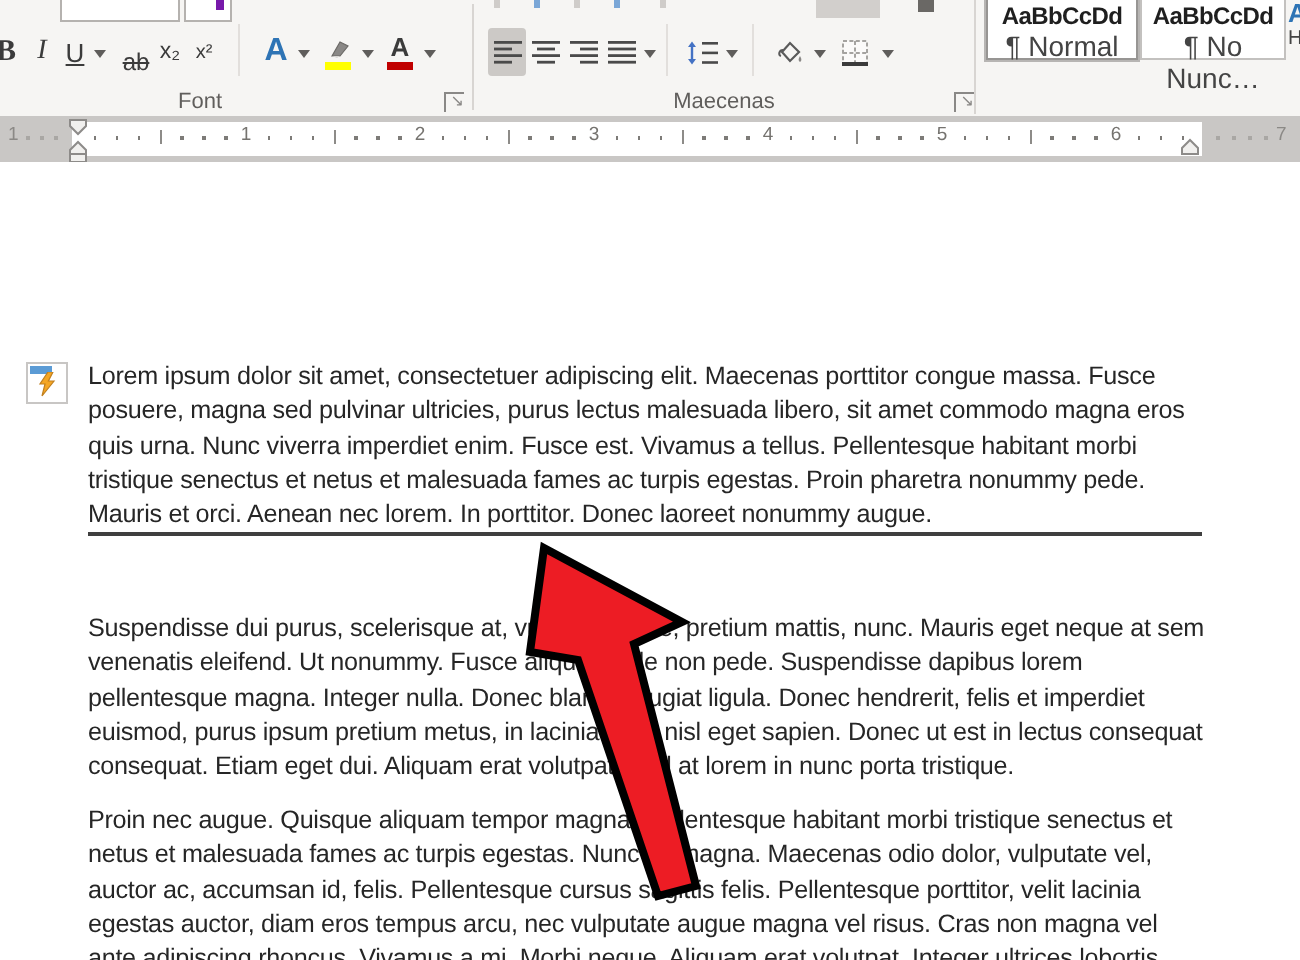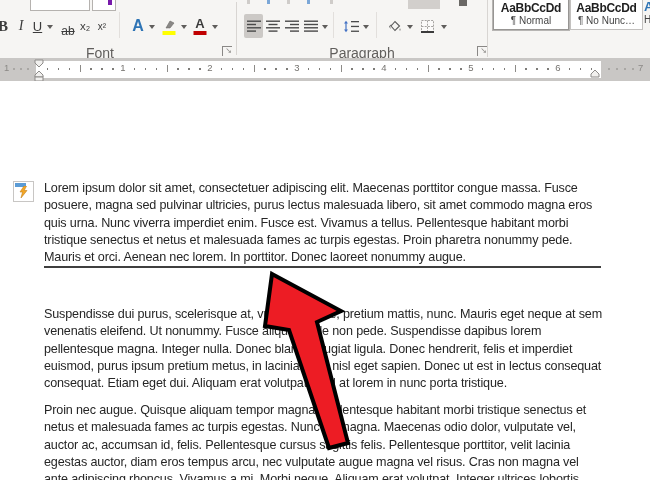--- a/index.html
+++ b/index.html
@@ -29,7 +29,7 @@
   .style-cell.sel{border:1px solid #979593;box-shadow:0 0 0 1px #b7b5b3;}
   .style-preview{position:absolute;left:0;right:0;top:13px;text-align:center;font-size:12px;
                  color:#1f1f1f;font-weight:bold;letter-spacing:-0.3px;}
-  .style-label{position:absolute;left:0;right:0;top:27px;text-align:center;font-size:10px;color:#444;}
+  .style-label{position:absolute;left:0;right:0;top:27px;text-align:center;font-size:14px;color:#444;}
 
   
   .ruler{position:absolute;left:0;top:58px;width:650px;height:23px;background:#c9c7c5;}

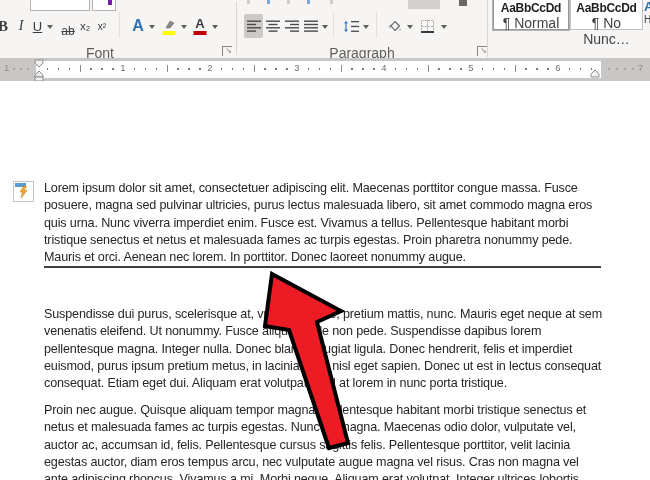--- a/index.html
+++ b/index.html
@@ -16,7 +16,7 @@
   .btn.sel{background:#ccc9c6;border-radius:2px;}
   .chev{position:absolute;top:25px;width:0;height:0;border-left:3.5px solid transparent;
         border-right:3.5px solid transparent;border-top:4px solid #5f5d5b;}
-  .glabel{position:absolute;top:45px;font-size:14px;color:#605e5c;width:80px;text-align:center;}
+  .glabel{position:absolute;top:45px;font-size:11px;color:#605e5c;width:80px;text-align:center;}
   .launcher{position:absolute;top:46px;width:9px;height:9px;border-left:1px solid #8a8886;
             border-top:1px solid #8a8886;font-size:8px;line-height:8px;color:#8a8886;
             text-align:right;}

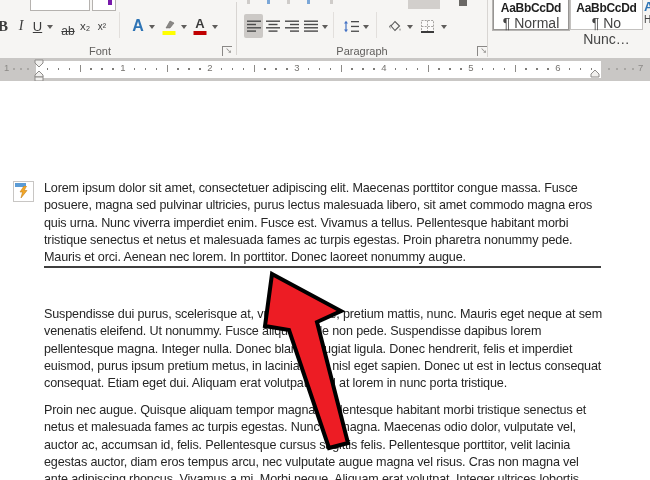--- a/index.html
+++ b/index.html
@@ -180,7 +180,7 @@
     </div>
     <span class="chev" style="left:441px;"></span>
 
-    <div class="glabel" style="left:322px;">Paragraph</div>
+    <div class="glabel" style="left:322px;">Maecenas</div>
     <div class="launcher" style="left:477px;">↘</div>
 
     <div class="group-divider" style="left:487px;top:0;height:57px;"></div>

——

◆ **About this exercise**:
In the records above, find the lines containing "transparent" and copy them.

◆ **Finished task**:
   .chev{position:absolute;top:25px;width:0;height:0;border-left:3.5px solid transparent;
         border-right:3.5px solid transparent;border-top:4px solid #5f5d5b;}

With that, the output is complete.